Activity
Your answer must hold only the lines below from the line containing "ship to: 90" through the line containing "total: 5397.08 -> 6818.31", each reproduced exactly.
*** Opening Material for this exercise ***
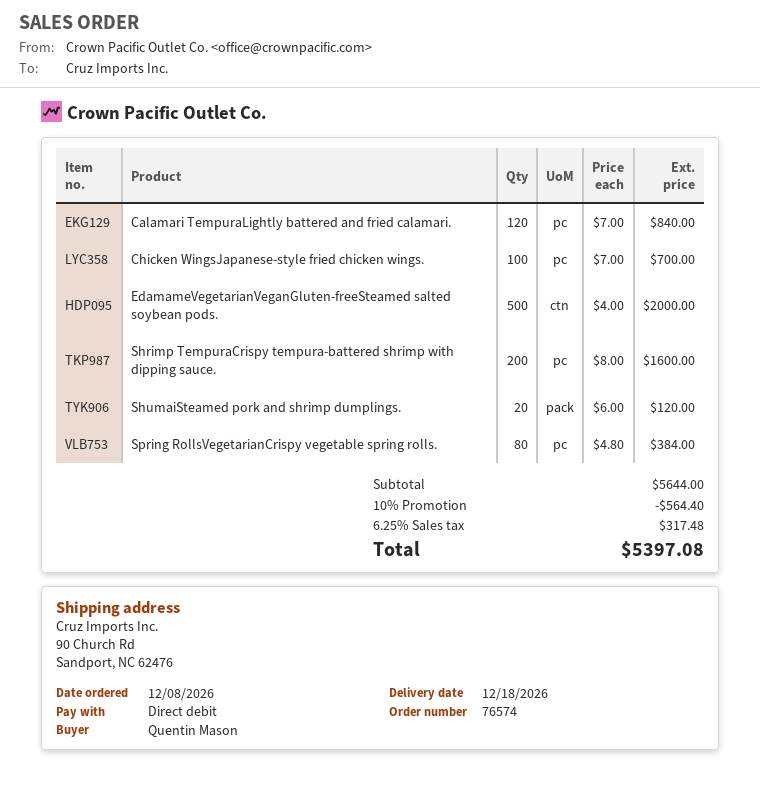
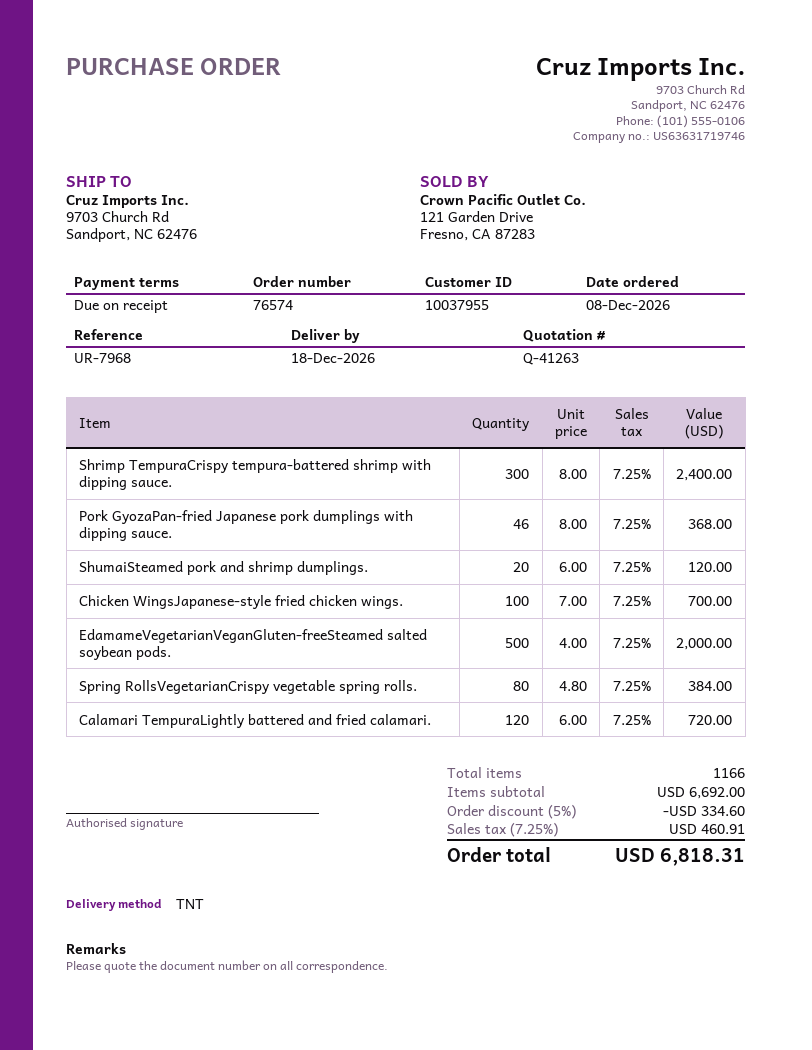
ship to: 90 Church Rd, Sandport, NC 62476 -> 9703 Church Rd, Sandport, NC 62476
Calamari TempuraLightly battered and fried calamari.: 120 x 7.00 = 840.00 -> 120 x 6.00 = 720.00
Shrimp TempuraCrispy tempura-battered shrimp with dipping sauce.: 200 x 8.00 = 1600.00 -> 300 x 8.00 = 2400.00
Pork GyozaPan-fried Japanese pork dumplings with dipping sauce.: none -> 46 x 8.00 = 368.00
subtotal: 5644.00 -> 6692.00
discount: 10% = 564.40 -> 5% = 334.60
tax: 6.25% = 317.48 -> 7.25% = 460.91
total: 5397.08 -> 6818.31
*** Closing Material for this exercise ***
*** Opening Material for this exercise ***
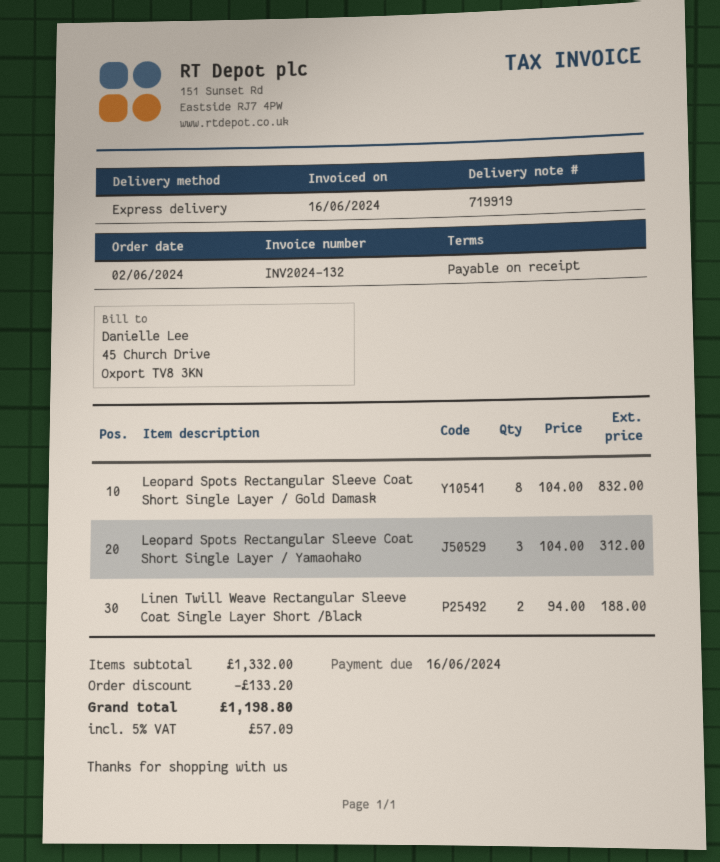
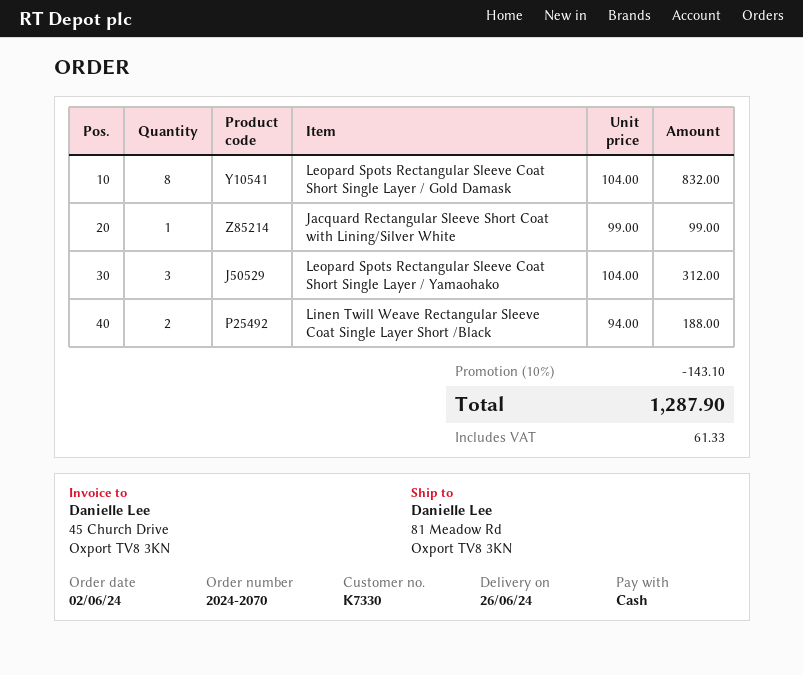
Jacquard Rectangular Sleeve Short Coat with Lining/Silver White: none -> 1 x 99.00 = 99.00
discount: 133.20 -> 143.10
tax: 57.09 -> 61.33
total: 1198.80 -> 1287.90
*** Closing Material for this exercise ***
Output for this task
ship to: 90 Church Rd, Sandport, NC 62476 -> 9703 Church Rd, Sandport, NC 62476
Calamari TempuraLightly battered and fried calamari.: 120 x 7.00 = 840.00 -> 120 x 6.00 = 720.00
Shrimp TempuraCrispy tempura-battered shrimp with dipping sauce.: 200 x 8.00 = 1600.00 -> 300 x 8.00 = 2400.00
Pork GyozaPan-fried Japanese pork dumplings with dipping sauce.: none -> 46 x 8.00 = 368.00
subtotal: 5644.00 -> 6692.00
discount: 10% = 564.40 -> 5% = 334.60
tax: 6.25% = 317.48 -> 7.25% = 460.91
total: 5397.08 -> 6818.31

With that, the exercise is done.